** BRIEF **
From the first line of the entries below to the line with "- Framework / Network", give each line again exactly.

** Opening DATA SHOWN block **

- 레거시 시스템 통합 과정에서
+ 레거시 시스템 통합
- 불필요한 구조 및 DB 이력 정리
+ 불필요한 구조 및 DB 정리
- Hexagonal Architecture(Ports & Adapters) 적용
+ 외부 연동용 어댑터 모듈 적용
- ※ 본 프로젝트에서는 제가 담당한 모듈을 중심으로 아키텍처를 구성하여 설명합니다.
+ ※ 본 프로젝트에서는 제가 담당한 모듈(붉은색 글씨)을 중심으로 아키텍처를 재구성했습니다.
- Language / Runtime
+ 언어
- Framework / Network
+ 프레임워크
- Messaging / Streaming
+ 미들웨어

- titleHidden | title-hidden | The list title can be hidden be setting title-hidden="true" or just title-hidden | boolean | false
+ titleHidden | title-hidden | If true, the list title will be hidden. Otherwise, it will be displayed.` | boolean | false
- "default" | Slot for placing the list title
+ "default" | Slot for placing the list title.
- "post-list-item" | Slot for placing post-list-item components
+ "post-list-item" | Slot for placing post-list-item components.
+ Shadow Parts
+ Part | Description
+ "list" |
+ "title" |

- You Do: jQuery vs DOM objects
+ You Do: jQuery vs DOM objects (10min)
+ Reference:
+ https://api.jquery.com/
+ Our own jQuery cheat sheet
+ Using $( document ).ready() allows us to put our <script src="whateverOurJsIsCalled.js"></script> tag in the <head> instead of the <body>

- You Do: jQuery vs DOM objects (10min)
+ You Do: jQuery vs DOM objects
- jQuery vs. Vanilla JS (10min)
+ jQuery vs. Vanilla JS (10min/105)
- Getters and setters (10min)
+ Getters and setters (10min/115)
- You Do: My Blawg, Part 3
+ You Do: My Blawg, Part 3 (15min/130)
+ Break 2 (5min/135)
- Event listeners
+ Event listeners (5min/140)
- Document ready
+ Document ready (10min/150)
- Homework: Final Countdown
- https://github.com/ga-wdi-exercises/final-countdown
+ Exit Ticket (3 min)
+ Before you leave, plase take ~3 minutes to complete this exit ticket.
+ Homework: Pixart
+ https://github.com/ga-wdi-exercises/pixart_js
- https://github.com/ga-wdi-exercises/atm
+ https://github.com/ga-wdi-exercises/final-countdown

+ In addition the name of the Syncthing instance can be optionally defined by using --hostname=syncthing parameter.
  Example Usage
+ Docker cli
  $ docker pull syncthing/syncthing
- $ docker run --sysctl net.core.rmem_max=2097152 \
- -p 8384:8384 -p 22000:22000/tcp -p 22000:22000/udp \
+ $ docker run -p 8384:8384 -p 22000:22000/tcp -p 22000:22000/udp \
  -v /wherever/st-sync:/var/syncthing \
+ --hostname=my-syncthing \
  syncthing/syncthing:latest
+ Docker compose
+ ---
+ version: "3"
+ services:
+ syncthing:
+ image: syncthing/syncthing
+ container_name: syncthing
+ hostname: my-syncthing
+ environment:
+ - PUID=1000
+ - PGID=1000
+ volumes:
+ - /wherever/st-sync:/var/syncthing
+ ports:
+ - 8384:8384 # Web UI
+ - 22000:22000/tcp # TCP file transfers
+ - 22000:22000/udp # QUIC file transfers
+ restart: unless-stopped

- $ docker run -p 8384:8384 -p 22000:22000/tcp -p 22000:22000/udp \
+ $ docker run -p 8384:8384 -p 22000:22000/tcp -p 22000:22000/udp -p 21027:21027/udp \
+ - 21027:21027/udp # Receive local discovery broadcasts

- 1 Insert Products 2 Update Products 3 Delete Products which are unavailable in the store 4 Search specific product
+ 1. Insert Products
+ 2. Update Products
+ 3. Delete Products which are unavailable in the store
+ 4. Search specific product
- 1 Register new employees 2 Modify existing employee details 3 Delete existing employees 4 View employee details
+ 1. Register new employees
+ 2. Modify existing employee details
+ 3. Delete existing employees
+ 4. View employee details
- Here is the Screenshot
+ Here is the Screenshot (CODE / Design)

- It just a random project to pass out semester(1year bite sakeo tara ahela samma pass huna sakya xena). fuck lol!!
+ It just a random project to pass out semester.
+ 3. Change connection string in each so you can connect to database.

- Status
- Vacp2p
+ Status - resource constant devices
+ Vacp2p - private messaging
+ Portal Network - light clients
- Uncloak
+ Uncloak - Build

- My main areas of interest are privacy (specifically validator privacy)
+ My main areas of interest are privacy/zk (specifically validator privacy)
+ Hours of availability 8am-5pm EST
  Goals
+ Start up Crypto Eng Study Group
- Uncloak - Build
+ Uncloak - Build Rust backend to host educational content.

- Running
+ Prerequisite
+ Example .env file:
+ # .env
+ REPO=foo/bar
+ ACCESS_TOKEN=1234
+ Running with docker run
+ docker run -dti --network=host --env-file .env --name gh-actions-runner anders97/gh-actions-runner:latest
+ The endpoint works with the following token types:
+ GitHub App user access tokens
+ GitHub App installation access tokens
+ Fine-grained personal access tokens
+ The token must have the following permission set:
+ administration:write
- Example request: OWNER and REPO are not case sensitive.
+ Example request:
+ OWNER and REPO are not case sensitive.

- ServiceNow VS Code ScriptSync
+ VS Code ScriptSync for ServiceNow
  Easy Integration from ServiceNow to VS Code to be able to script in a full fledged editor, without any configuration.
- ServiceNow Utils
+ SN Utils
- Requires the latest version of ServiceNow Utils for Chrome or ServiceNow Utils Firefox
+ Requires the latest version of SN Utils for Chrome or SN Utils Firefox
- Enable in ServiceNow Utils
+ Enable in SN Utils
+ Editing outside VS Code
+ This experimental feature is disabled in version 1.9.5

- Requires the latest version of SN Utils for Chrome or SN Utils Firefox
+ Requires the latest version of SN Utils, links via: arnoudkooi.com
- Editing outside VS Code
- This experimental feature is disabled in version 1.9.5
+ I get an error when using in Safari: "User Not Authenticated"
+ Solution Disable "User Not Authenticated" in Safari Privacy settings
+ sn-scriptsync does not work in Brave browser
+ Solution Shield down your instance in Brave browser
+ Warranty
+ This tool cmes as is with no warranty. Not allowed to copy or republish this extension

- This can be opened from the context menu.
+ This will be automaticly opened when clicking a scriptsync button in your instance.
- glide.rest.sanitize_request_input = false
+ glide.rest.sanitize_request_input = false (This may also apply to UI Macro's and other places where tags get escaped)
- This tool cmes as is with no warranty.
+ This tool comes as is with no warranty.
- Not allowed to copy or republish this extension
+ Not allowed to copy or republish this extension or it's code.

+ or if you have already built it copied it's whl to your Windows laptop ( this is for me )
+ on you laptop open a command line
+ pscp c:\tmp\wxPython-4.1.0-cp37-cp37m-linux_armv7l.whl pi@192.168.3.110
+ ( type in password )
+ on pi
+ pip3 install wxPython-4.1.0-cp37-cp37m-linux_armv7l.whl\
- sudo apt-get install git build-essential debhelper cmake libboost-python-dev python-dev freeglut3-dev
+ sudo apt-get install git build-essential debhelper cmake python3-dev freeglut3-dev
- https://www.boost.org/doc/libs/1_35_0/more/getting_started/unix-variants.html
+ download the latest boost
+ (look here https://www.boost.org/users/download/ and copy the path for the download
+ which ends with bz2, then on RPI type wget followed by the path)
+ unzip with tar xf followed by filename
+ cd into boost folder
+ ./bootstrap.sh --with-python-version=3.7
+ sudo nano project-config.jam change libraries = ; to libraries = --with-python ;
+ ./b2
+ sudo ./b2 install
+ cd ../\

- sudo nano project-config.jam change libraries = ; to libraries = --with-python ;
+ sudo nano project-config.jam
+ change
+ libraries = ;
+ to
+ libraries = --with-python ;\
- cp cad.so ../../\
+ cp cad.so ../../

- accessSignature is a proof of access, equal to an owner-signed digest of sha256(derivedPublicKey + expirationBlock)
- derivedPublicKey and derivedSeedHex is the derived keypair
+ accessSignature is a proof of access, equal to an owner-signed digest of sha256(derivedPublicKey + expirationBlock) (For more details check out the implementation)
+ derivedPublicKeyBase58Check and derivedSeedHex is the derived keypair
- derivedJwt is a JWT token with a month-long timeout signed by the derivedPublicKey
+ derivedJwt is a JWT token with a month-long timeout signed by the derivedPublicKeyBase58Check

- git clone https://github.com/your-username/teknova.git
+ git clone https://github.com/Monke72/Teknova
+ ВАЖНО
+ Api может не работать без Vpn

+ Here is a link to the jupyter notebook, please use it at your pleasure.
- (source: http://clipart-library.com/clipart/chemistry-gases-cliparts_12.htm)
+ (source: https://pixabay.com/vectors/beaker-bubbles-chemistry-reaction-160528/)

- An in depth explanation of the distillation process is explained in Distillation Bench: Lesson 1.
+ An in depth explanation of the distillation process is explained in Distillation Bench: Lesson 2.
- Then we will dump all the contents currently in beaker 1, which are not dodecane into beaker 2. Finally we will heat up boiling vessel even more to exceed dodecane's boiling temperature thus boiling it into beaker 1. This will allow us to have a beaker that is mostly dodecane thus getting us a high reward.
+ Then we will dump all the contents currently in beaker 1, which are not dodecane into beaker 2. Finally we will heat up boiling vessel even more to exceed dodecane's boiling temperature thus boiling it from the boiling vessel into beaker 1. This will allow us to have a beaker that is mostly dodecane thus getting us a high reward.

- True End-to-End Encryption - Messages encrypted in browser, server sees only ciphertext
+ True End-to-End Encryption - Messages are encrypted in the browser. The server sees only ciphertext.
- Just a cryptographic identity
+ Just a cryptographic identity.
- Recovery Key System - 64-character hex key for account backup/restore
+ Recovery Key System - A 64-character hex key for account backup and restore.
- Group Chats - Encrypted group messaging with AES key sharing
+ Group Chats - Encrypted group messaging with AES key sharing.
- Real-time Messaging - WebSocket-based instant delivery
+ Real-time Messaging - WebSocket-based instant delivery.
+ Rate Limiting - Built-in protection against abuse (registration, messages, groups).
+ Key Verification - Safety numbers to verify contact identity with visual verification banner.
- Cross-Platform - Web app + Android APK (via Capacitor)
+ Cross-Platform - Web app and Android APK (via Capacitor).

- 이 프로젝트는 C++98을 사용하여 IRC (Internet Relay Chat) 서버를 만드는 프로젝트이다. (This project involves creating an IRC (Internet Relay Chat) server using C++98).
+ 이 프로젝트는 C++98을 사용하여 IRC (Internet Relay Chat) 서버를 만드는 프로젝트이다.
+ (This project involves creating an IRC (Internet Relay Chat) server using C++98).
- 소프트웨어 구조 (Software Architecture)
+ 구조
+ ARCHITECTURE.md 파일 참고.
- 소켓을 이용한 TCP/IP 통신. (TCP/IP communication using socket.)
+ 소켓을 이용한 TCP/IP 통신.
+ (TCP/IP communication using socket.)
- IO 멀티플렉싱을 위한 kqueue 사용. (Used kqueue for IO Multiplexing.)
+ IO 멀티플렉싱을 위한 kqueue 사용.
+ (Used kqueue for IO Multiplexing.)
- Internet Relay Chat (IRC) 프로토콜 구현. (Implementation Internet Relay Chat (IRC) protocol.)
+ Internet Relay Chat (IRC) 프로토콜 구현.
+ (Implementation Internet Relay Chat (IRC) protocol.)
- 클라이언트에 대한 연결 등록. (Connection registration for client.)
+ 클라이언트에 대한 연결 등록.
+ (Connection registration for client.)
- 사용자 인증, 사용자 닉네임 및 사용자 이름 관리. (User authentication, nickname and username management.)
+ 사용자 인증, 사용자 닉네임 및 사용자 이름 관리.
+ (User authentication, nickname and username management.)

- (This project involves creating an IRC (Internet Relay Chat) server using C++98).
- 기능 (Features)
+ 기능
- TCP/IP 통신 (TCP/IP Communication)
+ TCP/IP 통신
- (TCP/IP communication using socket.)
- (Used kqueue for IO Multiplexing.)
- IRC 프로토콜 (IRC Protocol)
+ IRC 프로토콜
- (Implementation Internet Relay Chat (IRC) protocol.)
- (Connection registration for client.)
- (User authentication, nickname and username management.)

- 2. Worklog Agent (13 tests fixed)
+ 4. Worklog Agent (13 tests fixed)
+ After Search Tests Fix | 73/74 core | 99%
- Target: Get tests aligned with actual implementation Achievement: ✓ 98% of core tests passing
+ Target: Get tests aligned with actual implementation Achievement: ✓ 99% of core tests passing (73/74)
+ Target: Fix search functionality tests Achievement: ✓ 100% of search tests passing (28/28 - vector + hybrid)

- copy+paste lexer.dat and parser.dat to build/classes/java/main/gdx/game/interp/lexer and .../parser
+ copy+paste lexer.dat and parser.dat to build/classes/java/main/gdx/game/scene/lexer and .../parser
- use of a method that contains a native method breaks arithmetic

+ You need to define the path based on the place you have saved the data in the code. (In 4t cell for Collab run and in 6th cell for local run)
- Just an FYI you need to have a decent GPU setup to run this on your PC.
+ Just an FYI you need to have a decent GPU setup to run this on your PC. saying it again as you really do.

** Closing DATA SHOWN block **

** SOLUTION FOR THIS TASK **
- 레거시 시스템 통합 과정에서
+ 레거시 시스템 통합
- 불필요한 구조 및 DB 이력 정리
+ 불필요한 구조 및 DB 정리
- Hexagonal Architecture(Ports & Adapters) 적용
+ 외부 연동용 어댑터 모듈 적용
- ※ 본 프로젝트에서는 제가 담당한 모듈을 중심으로 아키텍처를 구성하여 설명합니다.
+ ※ 본 프로젝트에서는 제가 담당한 모듈(붉은색 글씨)을 중심으로 아키텍처를 재구성했습니다.
- Language / Runtime
+ 언어
- Framework / Network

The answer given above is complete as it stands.